Нет, мой страшный сон не окончился - ремни по-прежнему стягивали моё тело, во рту чувствовалась сухость... Правда, глаза открывались легко, и боль в затылке почти не ощущалась.
Мужеподобная женщина смотрела на меня презрительно, а может, мне так мерещилось, но добротой её взгляд точно не светился. У неё было всё большим и нескладным: лицо с отвисшими щеками и двойным подбородком, густо заросшие брови, из-под которых зыркали выпученные непонятного цвета глаза. Казалось, что шеи у неё не было вообще, за щеками начинались покатые широкие плечи и грудь невероятных размеров, переходящая в объёмный живот, на котором буквально трещал белый больничный халат.
Она небрежно вытащила из-под моей мышки градусник, взглянула, записала что-то в общую тетрадь и, встряхнув термометр, сунула его в поллитровую банку, где находилось ещё несколько подобных ему.
Так, меня не должны раздражать вид медработника и взгляд, которым он меня одаривает:
– Доброе утро, меня зовут Виктор Соколов.

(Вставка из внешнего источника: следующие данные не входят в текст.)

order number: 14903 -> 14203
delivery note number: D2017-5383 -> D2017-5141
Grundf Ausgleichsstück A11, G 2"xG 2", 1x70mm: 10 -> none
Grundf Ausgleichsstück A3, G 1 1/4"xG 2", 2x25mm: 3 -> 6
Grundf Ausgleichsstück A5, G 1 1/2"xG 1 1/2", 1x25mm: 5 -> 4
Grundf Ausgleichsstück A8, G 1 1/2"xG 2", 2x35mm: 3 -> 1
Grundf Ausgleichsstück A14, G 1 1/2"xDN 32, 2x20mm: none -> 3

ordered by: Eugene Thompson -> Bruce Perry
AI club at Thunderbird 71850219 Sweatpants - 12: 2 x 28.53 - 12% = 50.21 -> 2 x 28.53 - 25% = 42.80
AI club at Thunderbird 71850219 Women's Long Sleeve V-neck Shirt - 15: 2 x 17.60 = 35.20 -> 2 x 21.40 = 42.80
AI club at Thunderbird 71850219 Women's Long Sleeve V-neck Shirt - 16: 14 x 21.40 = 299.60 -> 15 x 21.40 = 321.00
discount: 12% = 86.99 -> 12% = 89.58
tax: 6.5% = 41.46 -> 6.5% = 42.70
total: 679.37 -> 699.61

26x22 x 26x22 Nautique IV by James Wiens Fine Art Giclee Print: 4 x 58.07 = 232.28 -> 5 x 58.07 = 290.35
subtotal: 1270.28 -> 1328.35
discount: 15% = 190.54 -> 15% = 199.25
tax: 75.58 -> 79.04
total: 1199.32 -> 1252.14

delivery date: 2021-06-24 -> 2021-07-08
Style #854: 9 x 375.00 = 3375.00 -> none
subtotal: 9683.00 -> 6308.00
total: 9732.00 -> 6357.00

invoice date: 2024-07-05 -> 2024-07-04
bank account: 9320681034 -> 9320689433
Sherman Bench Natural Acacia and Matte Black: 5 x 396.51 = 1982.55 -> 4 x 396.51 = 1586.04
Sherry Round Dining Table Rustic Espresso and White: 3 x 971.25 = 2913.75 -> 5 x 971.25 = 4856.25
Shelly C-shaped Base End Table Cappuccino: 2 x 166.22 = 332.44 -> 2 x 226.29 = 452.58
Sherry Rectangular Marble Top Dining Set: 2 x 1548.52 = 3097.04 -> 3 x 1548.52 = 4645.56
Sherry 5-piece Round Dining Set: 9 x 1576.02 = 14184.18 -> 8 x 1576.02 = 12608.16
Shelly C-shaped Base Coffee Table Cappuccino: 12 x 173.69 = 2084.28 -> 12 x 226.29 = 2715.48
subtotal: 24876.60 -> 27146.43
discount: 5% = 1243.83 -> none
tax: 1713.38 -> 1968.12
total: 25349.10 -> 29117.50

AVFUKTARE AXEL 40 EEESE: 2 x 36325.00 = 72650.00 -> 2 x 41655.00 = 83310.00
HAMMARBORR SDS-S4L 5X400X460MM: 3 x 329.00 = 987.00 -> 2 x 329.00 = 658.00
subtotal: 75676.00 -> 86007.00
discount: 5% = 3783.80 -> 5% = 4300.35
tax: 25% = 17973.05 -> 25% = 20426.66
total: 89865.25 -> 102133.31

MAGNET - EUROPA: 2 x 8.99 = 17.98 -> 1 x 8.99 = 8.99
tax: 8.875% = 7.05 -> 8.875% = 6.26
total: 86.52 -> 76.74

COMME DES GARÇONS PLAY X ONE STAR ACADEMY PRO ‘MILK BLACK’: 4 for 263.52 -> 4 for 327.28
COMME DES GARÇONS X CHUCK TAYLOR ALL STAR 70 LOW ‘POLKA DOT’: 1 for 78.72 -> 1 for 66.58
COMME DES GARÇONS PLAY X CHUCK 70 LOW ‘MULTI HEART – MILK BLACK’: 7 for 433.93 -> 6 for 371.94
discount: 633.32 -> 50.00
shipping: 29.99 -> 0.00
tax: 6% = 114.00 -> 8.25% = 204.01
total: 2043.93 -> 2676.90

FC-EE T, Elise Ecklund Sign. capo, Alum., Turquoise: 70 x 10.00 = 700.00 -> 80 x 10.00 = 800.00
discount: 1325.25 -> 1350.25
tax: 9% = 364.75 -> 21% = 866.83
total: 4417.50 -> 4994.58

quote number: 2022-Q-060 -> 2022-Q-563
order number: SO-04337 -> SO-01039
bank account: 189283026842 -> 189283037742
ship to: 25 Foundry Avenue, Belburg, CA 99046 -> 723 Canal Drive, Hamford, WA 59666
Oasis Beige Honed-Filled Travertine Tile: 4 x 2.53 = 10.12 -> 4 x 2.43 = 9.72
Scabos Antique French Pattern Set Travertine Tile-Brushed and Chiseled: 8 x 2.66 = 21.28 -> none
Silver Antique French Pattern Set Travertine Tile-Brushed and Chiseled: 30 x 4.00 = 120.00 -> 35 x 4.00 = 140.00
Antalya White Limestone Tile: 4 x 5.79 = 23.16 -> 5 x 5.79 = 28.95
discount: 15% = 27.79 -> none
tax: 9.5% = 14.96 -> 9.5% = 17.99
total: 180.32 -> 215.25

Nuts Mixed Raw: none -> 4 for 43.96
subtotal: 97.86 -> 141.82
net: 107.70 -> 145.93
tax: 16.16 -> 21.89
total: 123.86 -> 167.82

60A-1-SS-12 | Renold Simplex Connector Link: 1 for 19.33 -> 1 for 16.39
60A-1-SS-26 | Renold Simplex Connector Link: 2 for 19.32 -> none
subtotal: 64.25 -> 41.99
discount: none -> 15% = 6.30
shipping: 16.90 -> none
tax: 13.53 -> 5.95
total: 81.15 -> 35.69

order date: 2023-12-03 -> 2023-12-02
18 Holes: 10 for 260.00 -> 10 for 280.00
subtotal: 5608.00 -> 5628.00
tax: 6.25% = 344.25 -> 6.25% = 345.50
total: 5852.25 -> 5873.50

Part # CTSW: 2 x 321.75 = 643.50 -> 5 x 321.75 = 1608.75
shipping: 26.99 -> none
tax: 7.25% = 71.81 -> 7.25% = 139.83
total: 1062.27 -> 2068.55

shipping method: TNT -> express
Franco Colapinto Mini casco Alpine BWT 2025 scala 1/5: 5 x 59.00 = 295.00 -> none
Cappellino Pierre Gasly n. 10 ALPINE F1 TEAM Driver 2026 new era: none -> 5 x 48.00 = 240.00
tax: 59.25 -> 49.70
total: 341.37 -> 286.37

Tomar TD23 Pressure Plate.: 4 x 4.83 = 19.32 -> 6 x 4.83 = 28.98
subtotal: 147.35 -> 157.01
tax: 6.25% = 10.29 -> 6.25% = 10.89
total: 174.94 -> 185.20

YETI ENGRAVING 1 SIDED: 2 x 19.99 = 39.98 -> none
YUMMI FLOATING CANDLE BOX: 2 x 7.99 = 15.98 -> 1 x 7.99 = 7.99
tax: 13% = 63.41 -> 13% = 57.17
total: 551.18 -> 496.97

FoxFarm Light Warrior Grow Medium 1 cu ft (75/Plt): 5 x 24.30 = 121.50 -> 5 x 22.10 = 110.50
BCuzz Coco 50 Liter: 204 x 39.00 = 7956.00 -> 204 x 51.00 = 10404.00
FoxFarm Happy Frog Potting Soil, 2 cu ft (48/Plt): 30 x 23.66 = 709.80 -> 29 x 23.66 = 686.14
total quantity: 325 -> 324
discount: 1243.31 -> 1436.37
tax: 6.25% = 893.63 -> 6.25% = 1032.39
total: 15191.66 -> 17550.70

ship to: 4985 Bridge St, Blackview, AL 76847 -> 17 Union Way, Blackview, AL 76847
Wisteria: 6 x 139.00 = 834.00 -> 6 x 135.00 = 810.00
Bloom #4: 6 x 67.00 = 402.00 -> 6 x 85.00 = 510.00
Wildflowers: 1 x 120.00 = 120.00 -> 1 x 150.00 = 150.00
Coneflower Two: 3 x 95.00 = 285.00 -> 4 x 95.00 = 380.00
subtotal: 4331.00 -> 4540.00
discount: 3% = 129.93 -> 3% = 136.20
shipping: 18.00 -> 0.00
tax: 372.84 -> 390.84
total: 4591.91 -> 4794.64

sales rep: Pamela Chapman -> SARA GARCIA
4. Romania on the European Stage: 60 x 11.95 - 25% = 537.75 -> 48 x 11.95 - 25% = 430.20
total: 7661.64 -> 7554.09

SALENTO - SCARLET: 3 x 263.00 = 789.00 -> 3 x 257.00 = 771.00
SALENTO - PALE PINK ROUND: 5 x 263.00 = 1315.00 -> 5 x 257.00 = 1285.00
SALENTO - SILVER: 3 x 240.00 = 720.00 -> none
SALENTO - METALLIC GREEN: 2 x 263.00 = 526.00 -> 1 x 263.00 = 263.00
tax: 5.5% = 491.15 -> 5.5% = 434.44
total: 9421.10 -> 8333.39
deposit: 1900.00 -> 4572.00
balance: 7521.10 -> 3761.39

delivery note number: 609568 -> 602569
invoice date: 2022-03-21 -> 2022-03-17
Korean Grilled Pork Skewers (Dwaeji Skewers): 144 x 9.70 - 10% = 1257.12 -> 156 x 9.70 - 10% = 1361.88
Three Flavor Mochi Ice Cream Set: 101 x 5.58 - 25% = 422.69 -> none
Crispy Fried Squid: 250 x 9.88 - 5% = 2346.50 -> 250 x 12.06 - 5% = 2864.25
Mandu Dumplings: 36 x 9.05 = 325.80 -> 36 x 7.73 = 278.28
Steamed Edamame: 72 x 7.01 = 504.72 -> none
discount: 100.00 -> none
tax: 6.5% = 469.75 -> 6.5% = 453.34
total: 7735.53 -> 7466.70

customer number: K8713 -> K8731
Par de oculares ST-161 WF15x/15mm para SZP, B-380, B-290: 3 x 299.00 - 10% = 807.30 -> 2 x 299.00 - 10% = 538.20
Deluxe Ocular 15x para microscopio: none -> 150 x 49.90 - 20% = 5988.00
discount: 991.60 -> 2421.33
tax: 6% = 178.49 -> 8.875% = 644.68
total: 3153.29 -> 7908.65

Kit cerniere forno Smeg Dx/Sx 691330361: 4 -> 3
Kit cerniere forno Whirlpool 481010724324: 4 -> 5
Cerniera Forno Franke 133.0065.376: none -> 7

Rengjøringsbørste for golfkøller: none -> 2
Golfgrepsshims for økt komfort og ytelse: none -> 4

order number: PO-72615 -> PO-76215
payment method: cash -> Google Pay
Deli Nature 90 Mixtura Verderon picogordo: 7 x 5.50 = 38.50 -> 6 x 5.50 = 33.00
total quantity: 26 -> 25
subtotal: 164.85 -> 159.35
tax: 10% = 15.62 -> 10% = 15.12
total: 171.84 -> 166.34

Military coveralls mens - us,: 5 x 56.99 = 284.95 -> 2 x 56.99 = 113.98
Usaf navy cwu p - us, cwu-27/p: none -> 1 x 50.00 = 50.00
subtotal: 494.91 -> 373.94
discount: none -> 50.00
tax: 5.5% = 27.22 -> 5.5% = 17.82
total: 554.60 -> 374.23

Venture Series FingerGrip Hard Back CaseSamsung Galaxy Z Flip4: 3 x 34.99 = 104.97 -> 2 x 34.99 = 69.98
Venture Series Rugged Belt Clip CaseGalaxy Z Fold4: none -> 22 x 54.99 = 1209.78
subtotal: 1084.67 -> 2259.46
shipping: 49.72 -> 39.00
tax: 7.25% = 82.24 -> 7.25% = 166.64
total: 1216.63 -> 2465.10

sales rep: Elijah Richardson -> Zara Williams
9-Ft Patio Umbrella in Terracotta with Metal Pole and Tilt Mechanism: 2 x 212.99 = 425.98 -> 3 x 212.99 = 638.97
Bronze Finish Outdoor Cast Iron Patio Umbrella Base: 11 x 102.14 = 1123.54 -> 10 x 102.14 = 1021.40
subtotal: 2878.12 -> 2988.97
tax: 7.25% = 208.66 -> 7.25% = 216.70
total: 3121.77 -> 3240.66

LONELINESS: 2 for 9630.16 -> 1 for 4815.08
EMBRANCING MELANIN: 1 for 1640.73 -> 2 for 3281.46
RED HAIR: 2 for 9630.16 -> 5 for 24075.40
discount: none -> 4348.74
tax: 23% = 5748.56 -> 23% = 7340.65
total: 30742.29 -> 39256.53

– Доброе, доброе, знаю, прочитала в истории болезни.
– Простите, как Вас звать, величать?
– Регина Матвеевна. Я работаю здесь медсестрой уже тридцать лет...
Может, внешний вид обманчив, бывает же такое, попробую на неё произвести приятное впечатление.
– Простите, Регина Матвеевна, я бы не хотел доставлять Вам неудобства, но мне ужасно хочется по-маленькому, да и по-большому подступает. Не могли бы Вы сказать, когда меня освободят от этих пут, и я смогу самостоятельно посетить туалет?
– Это не в моей компетенции освобождать или связывать тебя ремнями, сейчас принесу утку, вставлю в неё твой аппарат, и дуй себе. Припрёт очень освободить желудок, приспособлю и судно. Санитарок сейчас днём с огнём не найдёшь, кто за эти гроши согласится на эту грязную работу, лучше поедут к капиталистам телом торговать, проститутки, прости господи...
Угу, бабка не простая, с норовом, надо это иметь в виду, так в запале и информашки подкинет.
– Регина Матвеевна, я пока обойдусь без справления большой, но если сейчас не схожу по малой нужде, то лопну, хотя мне так неловко просить Вас об этом.